- **What to produce**:
Report back every line in the data that includes the string "style".

- **Entries provided**:
+---+
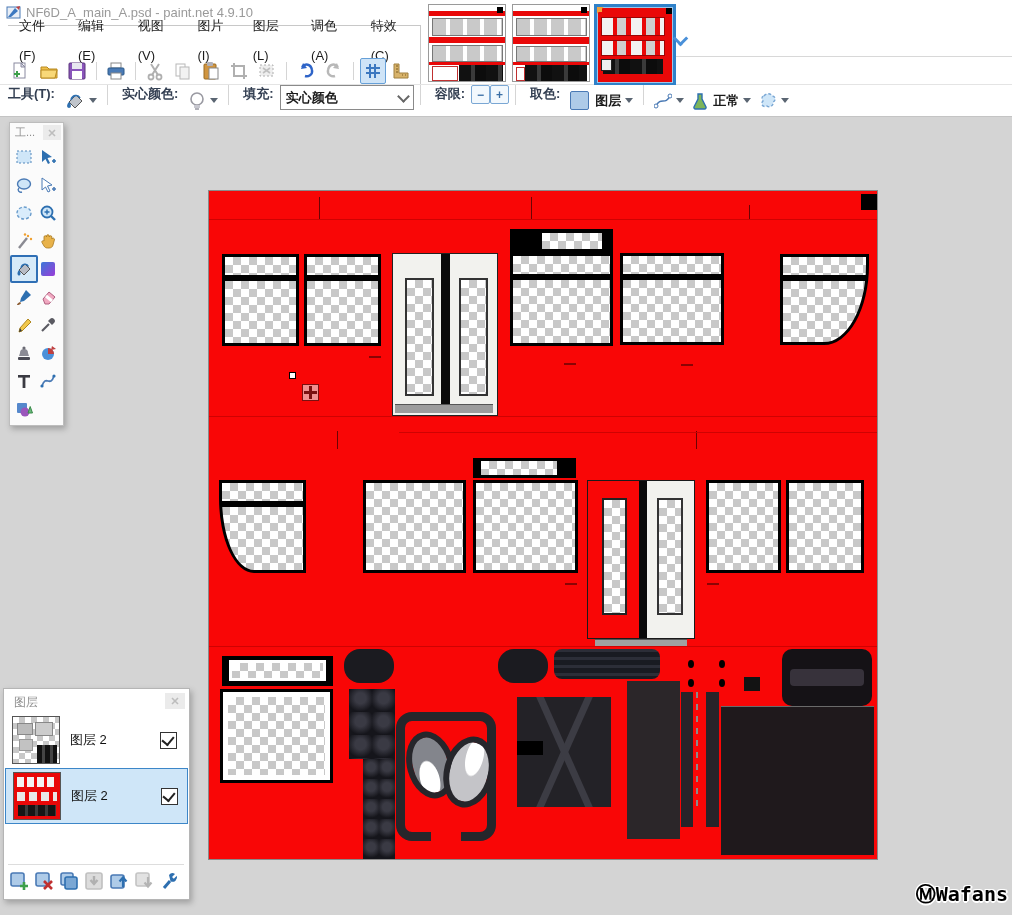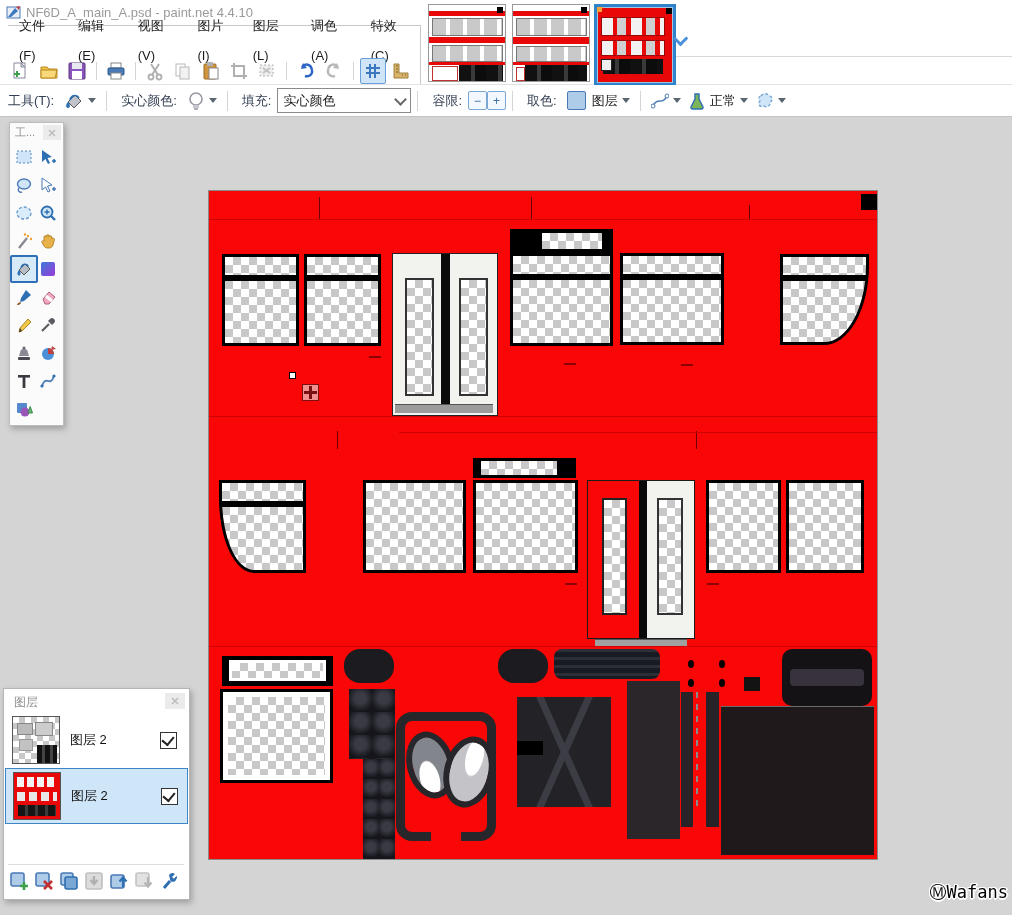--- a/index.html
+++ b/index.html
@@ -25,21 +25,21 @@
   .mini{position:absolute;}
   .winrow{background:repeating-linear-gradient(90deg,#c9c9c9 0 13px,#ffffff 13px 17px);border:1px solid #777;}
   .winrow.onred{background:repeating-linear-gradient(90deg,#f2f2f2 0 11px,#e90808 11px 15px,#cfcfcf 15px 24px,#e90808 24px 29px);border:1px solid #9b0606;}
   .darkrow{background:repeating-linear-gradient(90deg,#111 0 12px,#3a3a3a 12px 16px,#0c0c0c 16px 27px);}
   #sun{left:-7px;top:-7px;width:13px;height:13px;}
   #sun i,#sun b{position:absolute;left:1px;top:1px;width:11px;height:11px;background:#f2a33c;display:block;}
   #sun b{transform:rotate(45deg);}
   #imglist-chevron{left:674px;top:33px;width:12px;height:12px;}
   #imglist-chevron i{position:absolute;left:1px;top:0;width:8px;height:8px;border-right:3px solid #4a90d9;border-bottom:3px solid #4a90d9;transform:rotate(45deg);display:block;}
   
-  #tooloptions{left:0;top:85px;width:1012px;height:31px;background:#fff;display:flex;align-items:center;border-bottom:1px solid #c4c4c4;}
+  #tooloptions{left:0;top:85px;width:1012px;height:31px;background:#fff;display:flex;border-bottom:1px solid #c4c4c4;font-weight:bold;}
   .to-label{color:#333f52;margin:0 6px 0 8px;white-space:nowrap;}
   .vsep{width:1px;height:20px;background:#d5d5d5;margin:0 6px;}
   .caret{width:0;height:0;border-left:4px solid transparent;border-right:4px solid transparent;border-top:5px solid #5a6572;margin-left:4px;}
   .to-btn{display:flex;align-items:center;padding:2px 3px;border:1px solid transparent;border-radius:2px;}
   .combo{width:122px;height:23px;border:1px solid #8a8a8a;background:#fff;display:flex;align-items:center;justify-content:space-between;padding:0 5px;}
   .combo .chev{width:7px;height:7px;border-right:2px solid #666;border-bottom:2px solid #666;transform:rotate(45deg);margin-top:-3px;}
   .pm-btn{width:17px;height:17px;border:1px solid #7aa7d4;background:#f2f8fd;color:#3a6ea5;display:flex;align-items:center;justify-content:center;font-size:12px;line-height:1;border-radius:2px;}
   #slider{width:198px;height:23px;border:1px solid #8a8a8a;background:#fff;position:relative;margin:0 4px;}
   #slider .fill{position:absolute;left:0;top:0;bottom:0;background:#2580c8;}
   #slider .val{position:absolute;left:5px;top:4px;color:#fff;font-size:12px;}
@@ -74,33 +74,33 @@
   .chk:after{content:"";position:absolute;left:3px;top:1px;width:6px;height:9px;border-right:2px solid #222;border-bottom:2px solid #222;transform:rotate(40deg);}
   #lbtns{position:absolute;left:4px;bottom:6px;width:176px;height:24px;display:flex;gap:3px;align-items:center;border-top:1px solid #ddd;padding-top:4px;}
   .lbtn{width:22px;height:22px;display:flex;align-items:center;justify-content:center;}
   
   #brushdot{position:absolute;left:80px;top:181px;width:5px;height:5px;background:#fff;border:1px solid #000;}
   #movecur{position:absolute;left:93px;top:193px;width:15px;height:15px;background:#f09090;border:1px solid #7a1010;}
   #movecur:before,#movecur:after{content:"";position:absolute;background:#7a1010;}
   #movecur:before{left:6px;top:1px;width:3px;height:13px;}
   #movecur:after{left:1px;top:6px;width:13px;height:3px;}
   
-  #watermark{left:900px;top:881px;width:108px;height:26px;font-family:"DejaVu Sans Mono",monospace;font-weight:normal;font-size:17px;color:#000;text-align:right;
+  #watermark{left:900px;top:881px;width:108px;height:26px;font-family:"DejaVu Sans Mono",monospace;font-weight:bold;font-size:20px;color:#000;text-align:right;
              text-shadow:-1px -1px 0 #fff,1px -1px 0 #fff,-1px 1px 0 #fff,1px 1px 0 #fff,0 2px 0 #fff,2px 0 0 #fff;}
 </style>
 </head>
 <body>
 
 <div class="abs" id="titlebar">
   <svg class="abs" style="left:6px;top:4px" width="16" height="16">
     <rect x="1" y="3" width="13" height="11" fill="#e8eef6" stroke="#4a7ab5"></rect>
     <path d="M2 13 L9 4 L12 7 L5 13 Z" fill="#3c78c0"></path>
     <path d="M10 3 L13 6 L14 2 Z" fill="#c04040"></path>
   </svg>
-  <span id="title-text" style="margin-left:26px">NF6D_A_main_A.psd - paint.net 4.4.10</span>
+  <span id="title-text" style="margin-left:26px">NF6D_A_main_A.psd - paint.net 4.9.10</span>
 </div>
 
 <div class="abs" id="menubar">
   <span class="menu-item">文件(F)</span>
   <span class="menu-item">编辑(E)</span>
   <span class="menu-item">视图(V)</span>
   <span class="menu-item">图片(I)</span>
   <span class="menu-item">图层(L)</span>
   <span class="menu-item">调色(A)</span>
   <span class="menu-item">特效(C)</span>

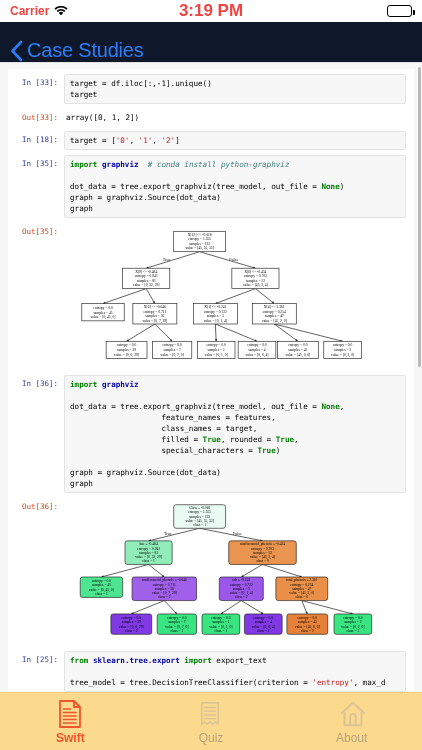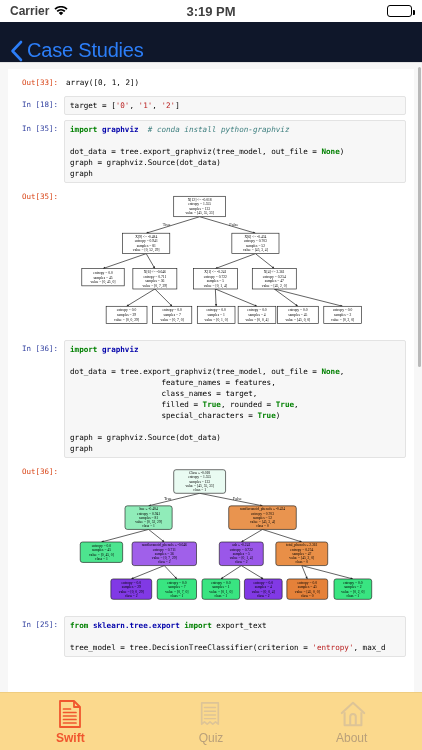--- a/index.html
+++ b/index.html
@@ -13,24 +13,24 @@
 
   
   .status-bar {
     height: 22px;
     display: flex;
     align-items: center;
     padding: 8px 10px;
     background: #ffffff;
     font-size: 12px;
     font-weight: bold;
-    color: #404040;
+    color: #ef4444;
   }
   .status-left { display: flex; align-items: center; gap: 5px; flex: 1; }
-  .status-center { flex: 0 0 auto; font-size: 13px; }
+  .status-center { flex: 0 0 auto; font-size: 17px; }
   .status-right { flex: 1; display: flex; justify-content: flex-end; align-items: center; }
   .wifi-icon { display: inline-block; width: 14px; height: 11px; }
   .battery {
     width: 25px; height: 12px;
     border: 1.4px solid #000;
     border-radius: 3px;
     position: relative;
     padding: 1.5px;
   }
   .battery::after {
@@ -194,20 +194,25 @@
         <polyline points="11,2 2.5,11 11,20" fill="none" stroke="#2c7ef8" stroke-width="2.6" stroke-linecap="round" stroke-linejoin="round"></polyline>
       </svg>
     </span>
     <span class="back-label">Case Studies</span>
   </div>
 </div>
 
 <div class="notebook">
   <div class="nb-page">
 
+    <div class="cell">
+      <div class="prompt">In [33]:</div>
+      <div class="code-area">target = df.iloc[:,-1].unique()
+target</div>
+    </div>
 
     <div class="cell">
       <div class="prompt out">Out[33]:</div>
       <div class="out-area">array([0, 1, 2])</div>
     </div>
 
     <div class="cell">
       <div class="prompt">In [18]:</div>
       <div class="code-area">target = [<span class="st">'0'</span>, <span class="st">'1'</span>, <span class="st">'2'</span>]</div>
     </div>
+---+
- **Exercise response**:
 </style>
   <svg class="abs" style="left:6px;top:4px" width="16" height="16">
-  <span id="title-text" style="margin-left:26px">NF6D_A_main_A.psd - paint.net 4.4.10</span>
+  <span id="title-text" style="margin-left:26px">NF6D_A_main_A.psd - paint.net 4.9.10</span>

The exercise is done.